→ EXERCISE OBJECTIVE
Give the data again in full, without pictures.

Collected data:

===============

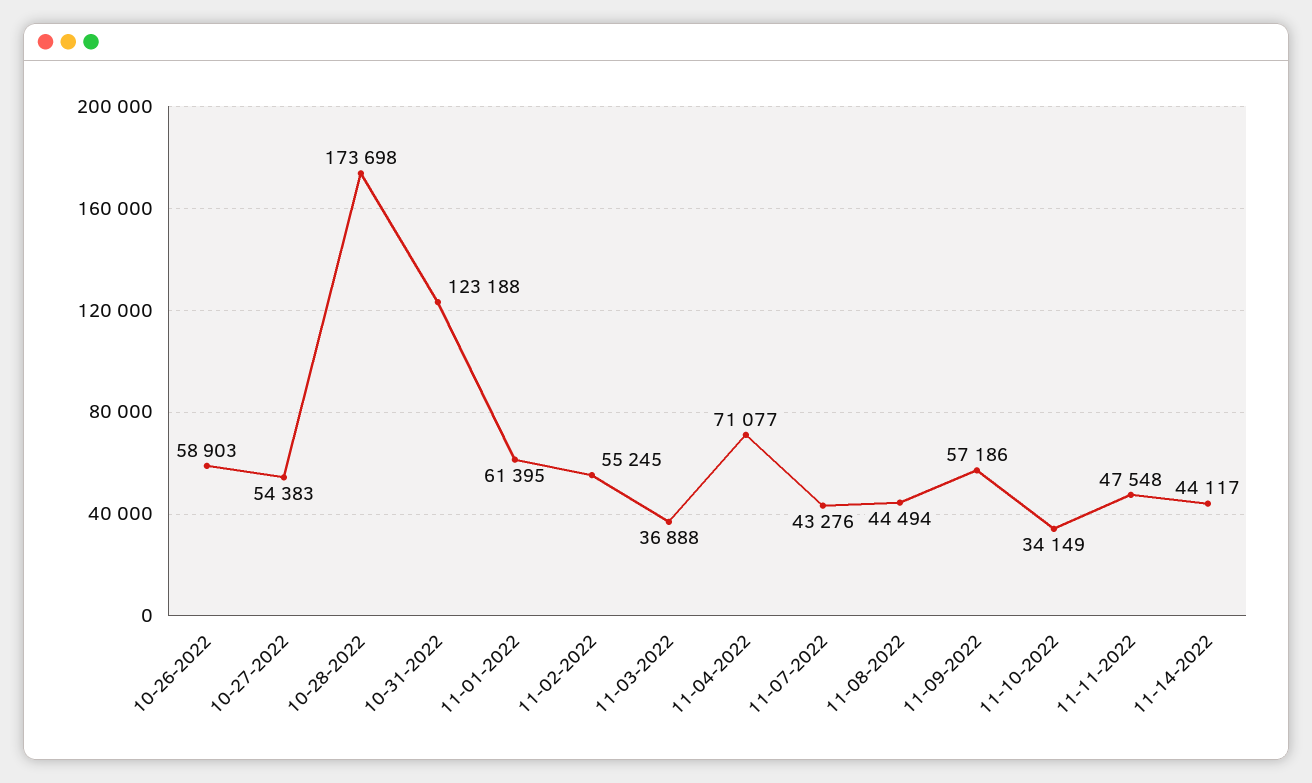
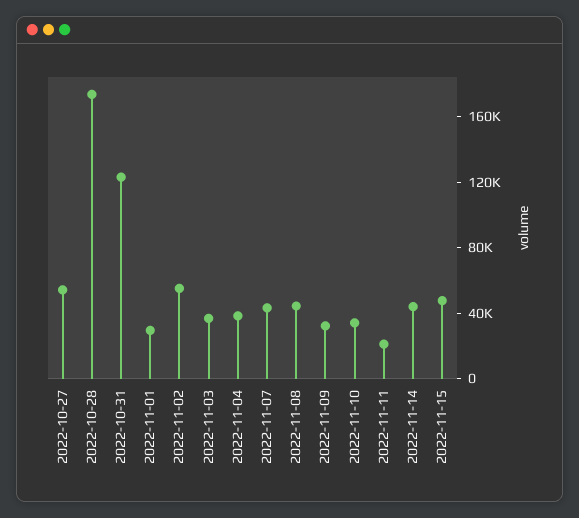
10-26-2022: 58903 -> none
11-01-2022: 61395 -> 30000
11-04-2022: 71077 -> 40000
11-09-2022: 57186 -> 30000
11-11-2022: 47548 -> 20000
2022-11-15: none -> 50000

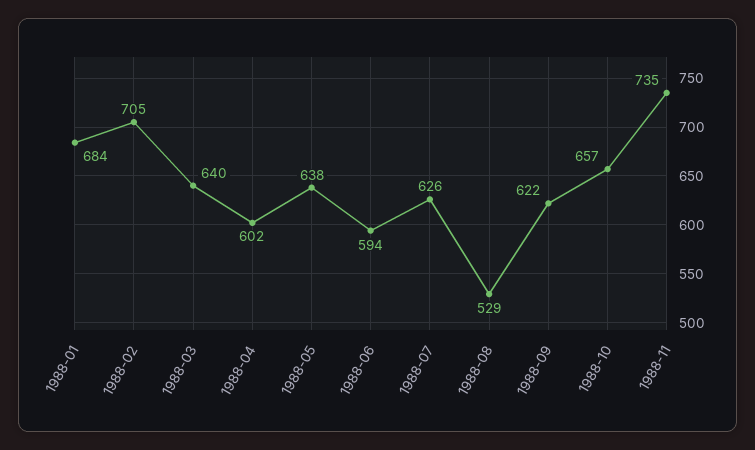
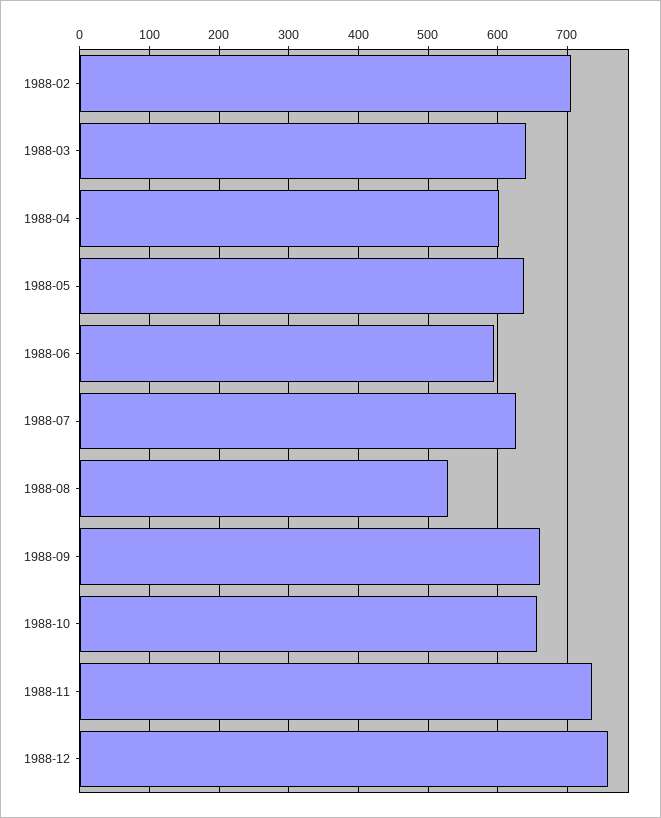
1988-01: 684 -> none
1988-09: 622 -> 660
1988-12: none -> 760

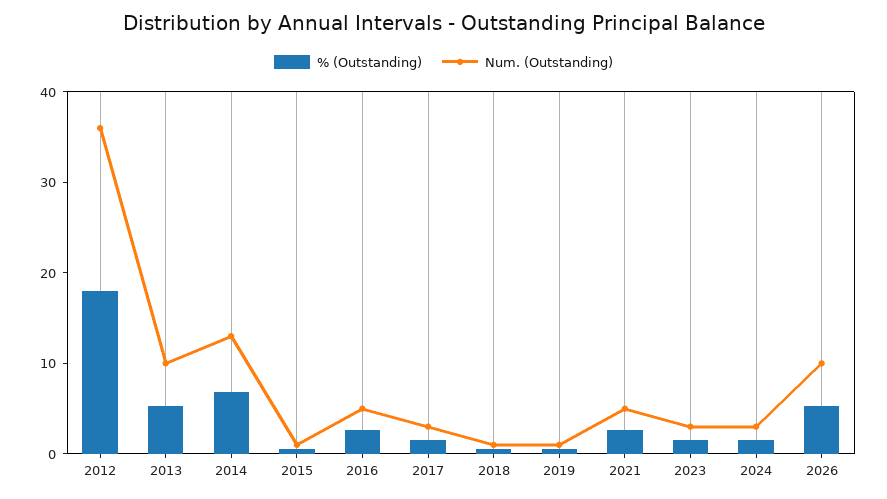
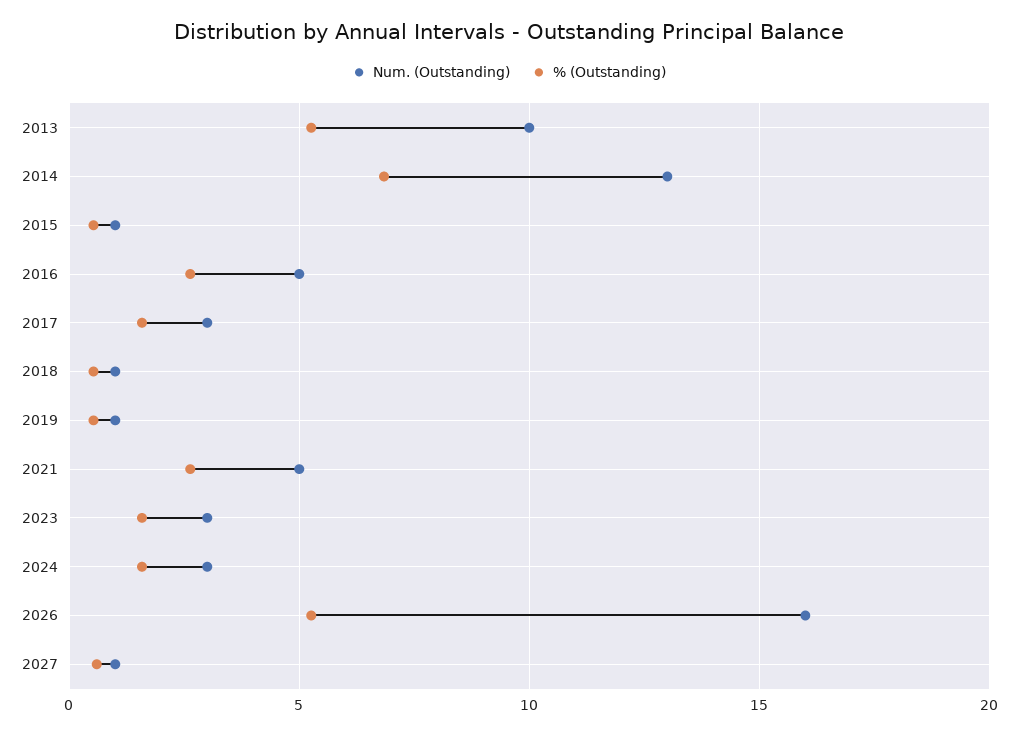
% (Outstanding), 2012: 18 -> none
Num. (Outstanding), 2012: 36 -> none
Num. (Outstanding), 2026: 10 -> 16
Num. (Outstanding), 2027: none -> 1
% (Outstanding), 2027: none -> 0.5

===============

→ RESPONSE TO THE EXERCISE
10-26-2022: 58903 -> none
11-01-2022: 61395 -> 30000
11-04-2022: 71077 -> 40000
11-09-2022: 57186 -> 30000
11-11-2022: 47548 -> 20000
2022-11-15: none -> 50000

1988-01: 684 -> none
1988-09: 622 -> 660
1988-12: none -> 760

% (Outstanding), 2012: 18 -> none
Num. (Outstanding), 2012: 36 -> none
Num. (Outstanding), 2026: 10 -> 16
Num. (Outstanding), 2027: none -> 1
% (Outstanding), 2027: none -> 0.5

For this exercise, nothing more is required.